Rane Brake Lining Ltd. (RBL), a leading manufacturer of brake linings, clutch facings and disk pads, registered sales & operating income of Rs. 359.17 crores for the year as against Rs. 305.84 crores for the previous year ended March 31, 2011. This represents a growth of 17 per cent on year-on-year basis. The total dividend for the year is 70 per cent (including 40 per cent interim dividend) as against 50 per cent for the previous year.
Timely capacity enhancements enabled the company to service the increased demand and, compared to the previous year, sales in the domestic OEM market grew by 18 per cent, domestic aftermarket by 24 per cent and export market by 24 per cent.
The company pursued its efforts to achieve process efficiencies in manufacturing and productivity improvements and save costs through innovative shopfloor practices. It managed the highly volatile foreign currency exchange rate movements by timely hedging its exposure and mitigated the adverse impact.
REVL fares well
Rane Engine Valve Ltd. (REVL) registered sales & operating income of Rs. 307.02 crores for the year ended March 31, 2012, as against Rs. 288.32 crores for the previous year. This represents a growth of six per cent on year-on-year basis. The total dividend for the year is 105 per cent, including 75 per cent interim dividend, against 50 per cent for the previous year.
Sales in domestic OEM market grew by five per cent, domestic aftermarket grew by five per cent and export market by seven per cent. Due to some slowdown in offtake of European customers, there was a drop in export sales in the quarter that affected overall export sales growth for the year.
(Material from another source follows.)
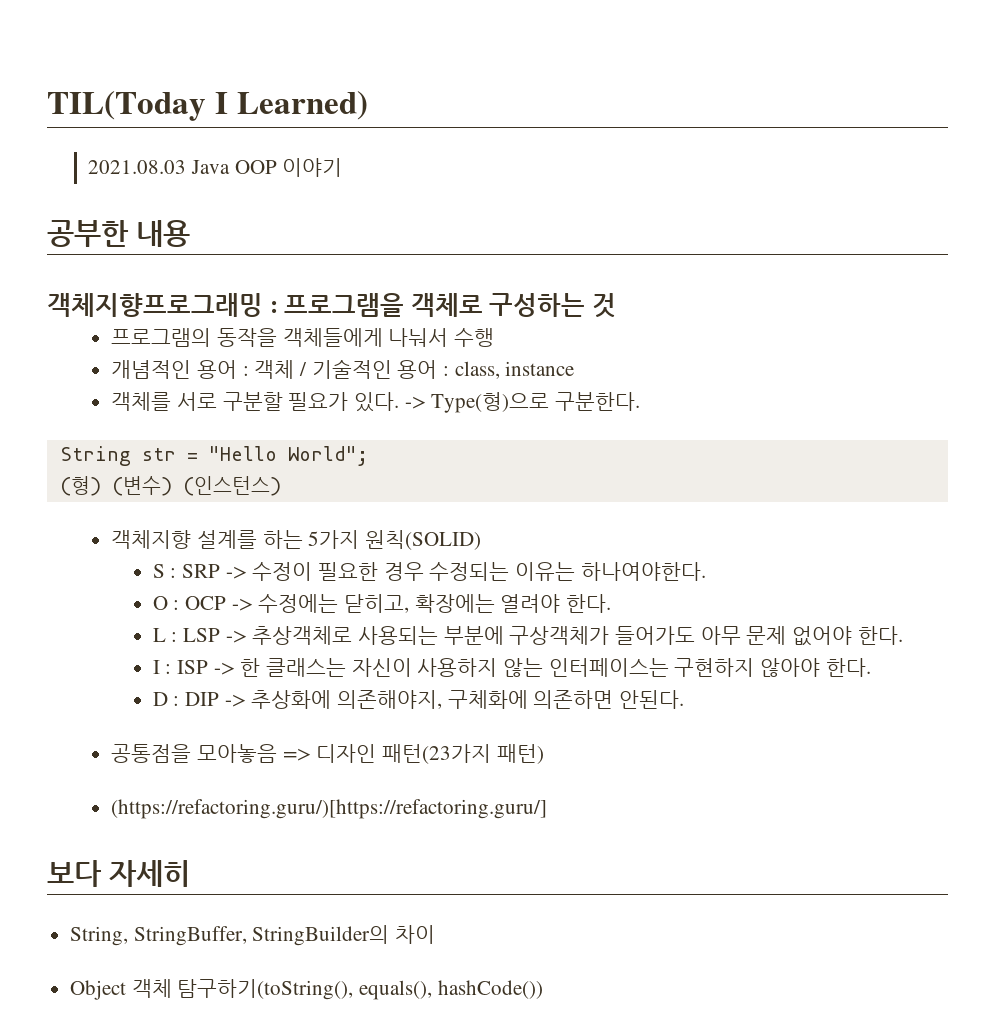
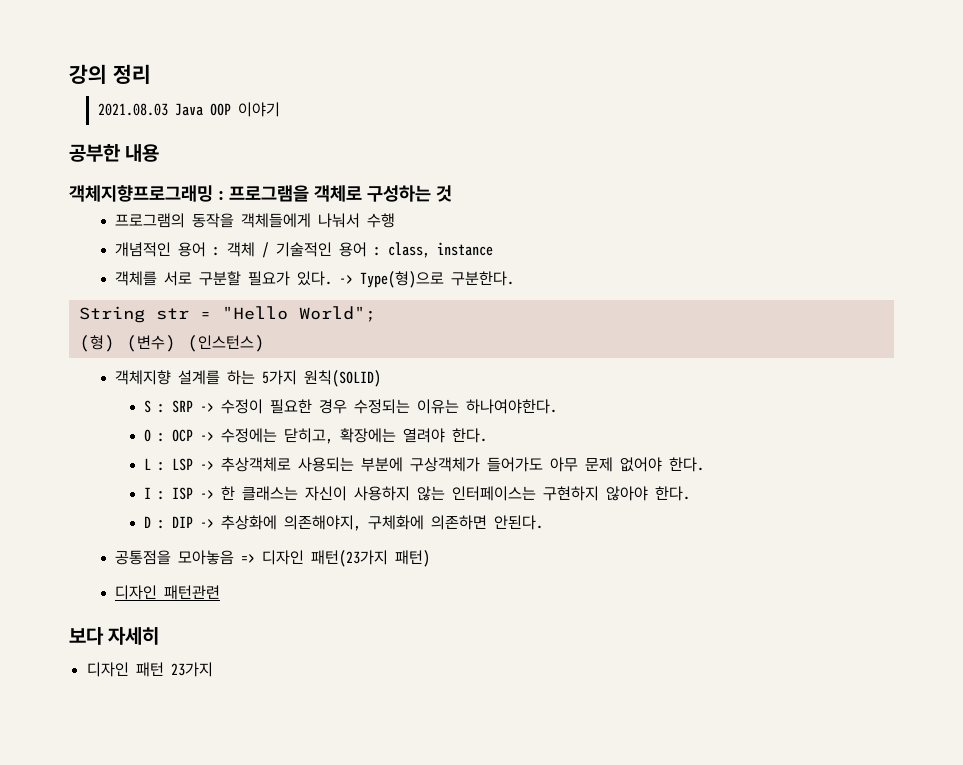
[47,91,368,121] TIL(Today I Learned) -> [69,64,151,84] 강의 정리
[111,799,548,819] (https://refactoring.guru/)[https://refactoring.guru/] -> [115,585,221,600] 디자인 패턴관련
[70,925,436,946] [70,979,543,1000] String, StringBuffer, StringBuilder의 차이 // Object 객체 탐구하기(toString(), equals(), hashCode()) -> [86,662,213,677] 디자인 패턴 23가지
The company pursued its efforts to achieve operational efficiencies and improve productivity, and cost savings through innovative shopfloor practices. It managed the highly volatile foreign currency exchange rate movements by timely hedging its exposure and thus mitigated the adverse impact.
RML income markedly up
Rane (Madras) Ltd. of the Rane Group registered sales & operating income of Rs. 670.50 crores for the year ended March 31, 2012, against Rs. 583.98 crores for the previous year. This represents a growth of 15 per cent on year-on-year basis. The total dividend for the year is 95 per cent, including 55 per cent interim dividend, against 70 per cent for the previous year.
Growth across all segments in the domestic market and timely capacity additions enabled the company to service the demand. Sales of RML in the domestic OEM market grew by 14 per cent, and domestic aftermarket by 40 per cent. Due to reduction in the volumes of some of the customer programs, exports during the year declined by 12 per cent.
Persistent focus on improving manufacturing efficiencies, innovative shopfloor management practices, continuous emphasis on cost control and improved interest cost management have contributed to the increase in profit before tax at Rs. 37.17 crores. Profit after tax is Rs. 27.40 crores.